*Exercise:* Show each line from the records below in which the word "Width" occurs.

*Stored data entries:*
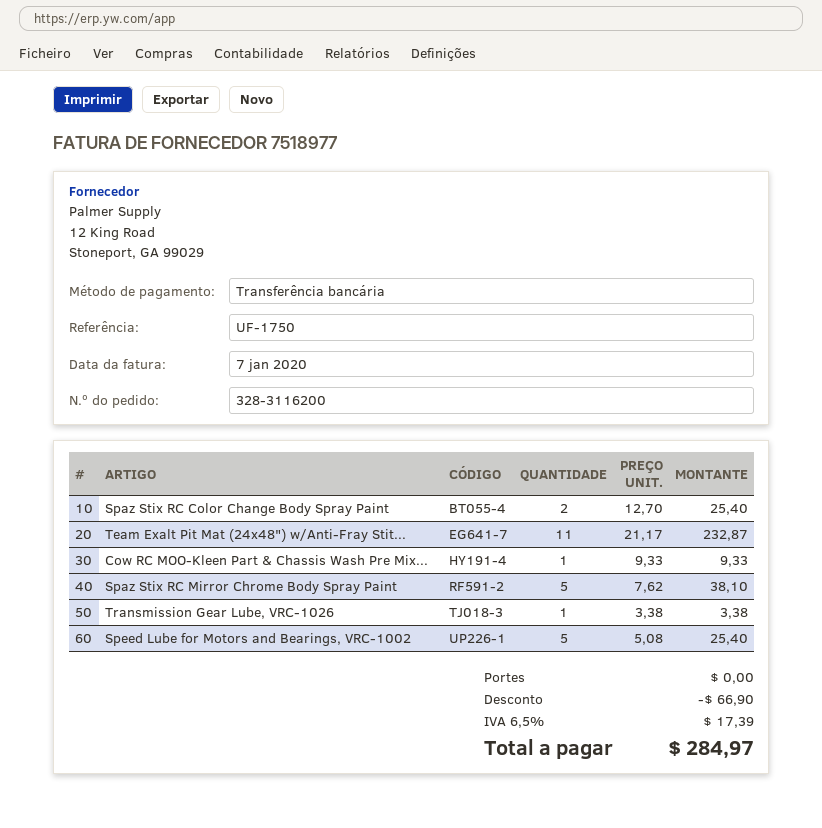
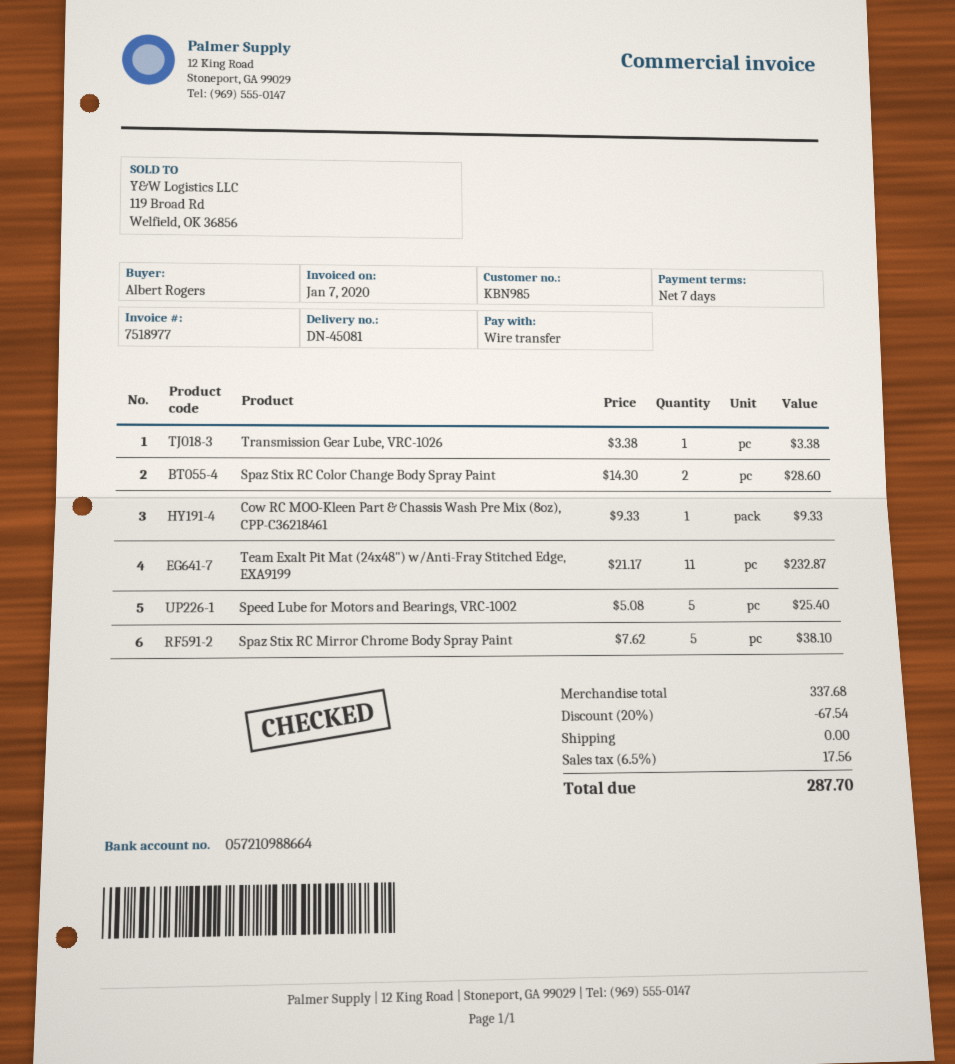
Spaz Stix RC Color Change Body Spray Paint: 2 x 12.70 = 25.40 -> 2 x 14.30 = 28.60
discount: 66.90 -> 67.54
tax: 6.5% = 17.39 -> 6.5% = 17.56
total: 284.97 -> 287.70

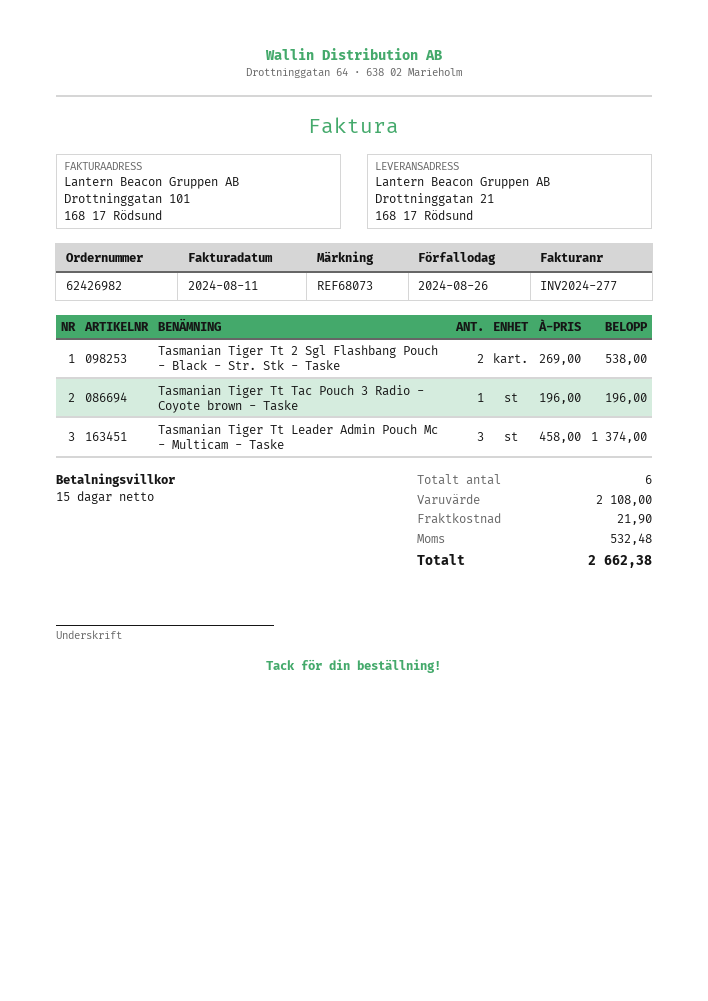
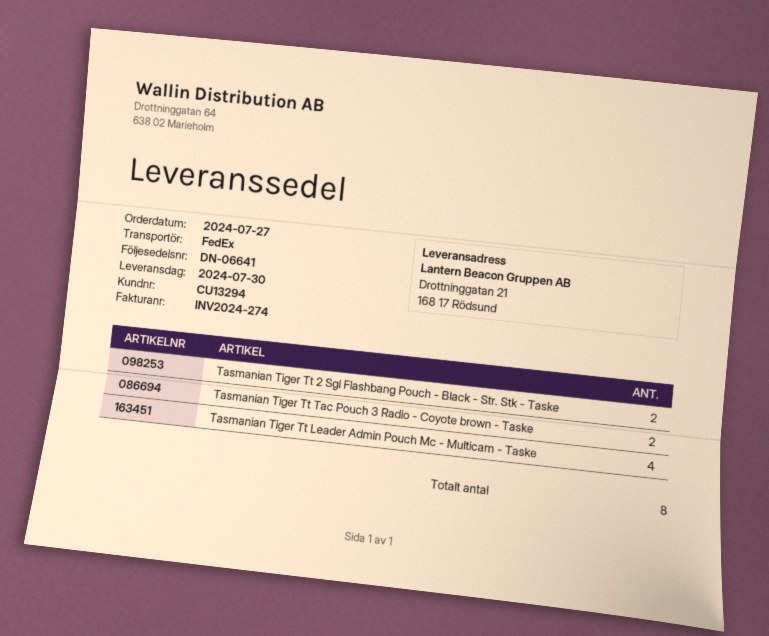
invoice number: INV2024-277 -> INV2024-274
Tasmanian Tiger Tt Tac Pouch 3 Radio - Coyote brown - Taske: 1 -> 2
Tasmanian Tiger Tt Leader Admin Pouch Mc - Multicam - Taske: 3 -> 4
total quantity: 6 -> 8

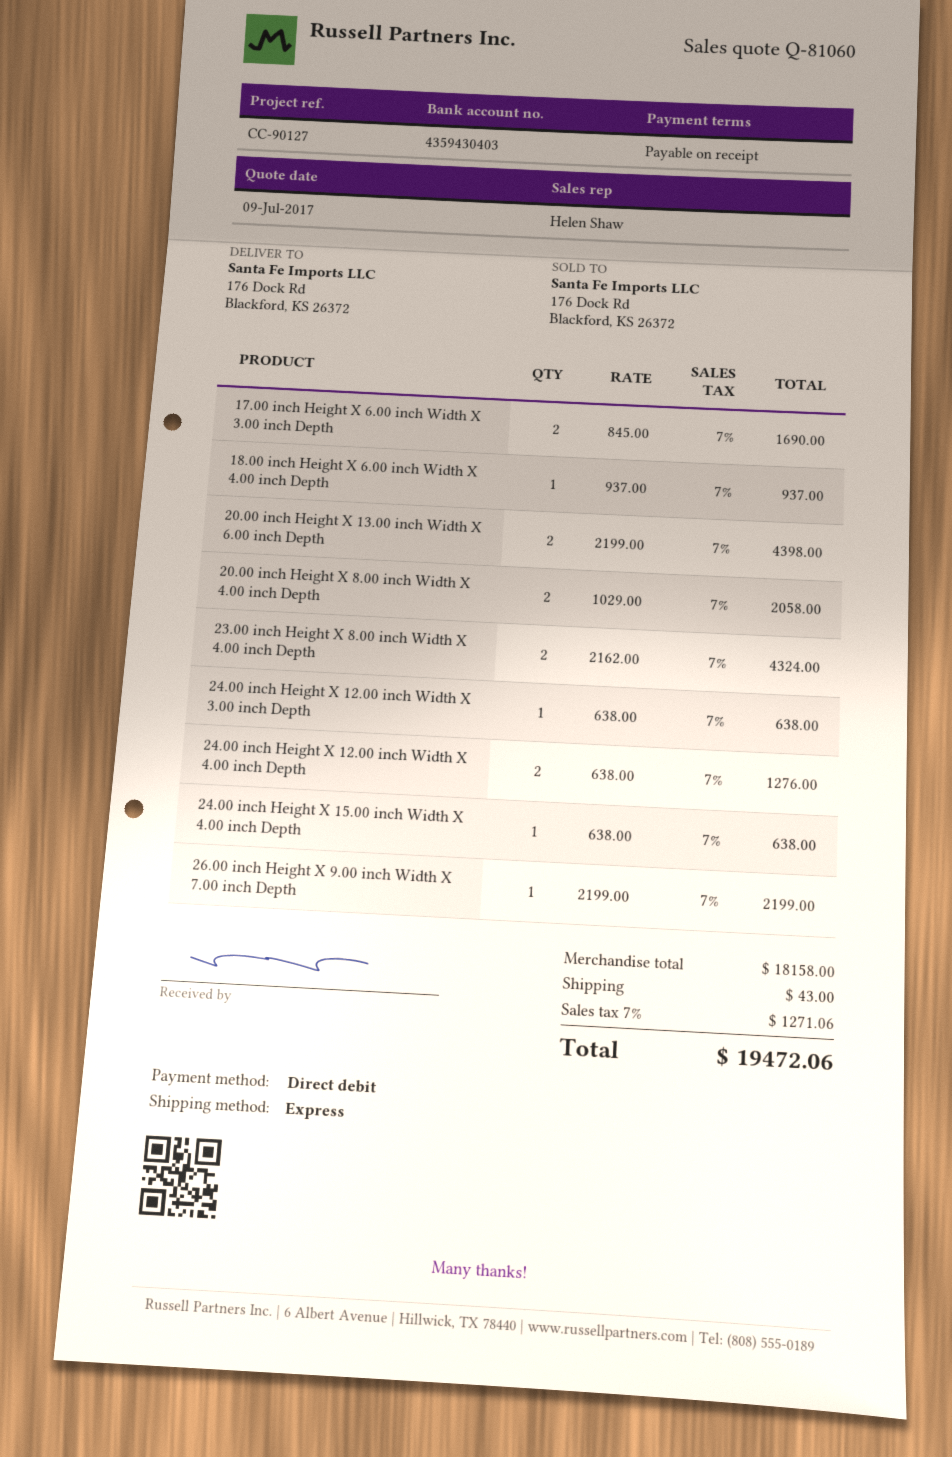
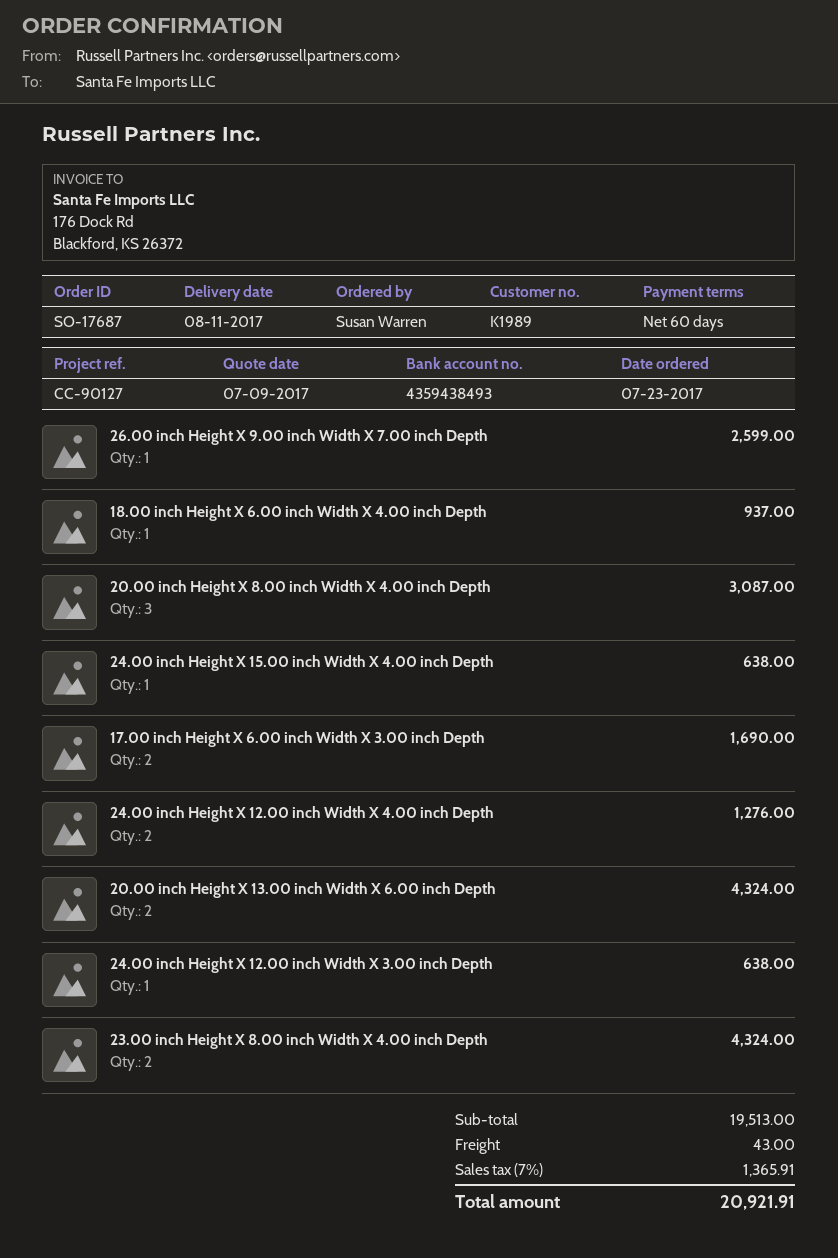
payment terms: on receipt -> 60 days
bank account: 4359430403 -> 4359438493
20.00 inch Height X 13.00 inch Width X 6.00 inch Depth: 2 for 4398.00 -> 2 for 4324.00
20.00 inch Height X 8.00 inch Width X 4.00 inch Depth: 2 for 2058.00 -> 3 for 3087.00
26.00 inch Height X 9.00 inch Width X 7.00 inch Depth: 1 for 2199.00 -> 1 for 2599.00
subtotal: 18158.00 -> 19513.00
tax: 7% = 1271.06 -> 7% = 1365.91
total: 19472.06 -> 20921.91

...

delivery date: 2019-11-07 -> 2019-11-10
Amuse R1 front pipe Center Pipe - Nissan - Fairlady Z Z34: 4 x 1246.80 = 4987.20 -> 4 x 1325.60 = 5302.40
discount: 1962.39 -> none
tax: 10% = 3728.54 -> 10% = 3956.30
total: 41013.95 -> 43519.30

*Task result:*
20.00 inch Height X 13.00 inch Width X 6.00 inch Depth: 2 for 4398.00 -> 2 for 4324.00
20.00 inch Height X 8.00 inch Width X 4.00 inch Depth: 2 for 2058.00 -> 3 for 3087.00
26.00 inch Height X 9.00 inch Width X 7.00 inch Depth: 1 for 2199.00 -> 1 for 2599.00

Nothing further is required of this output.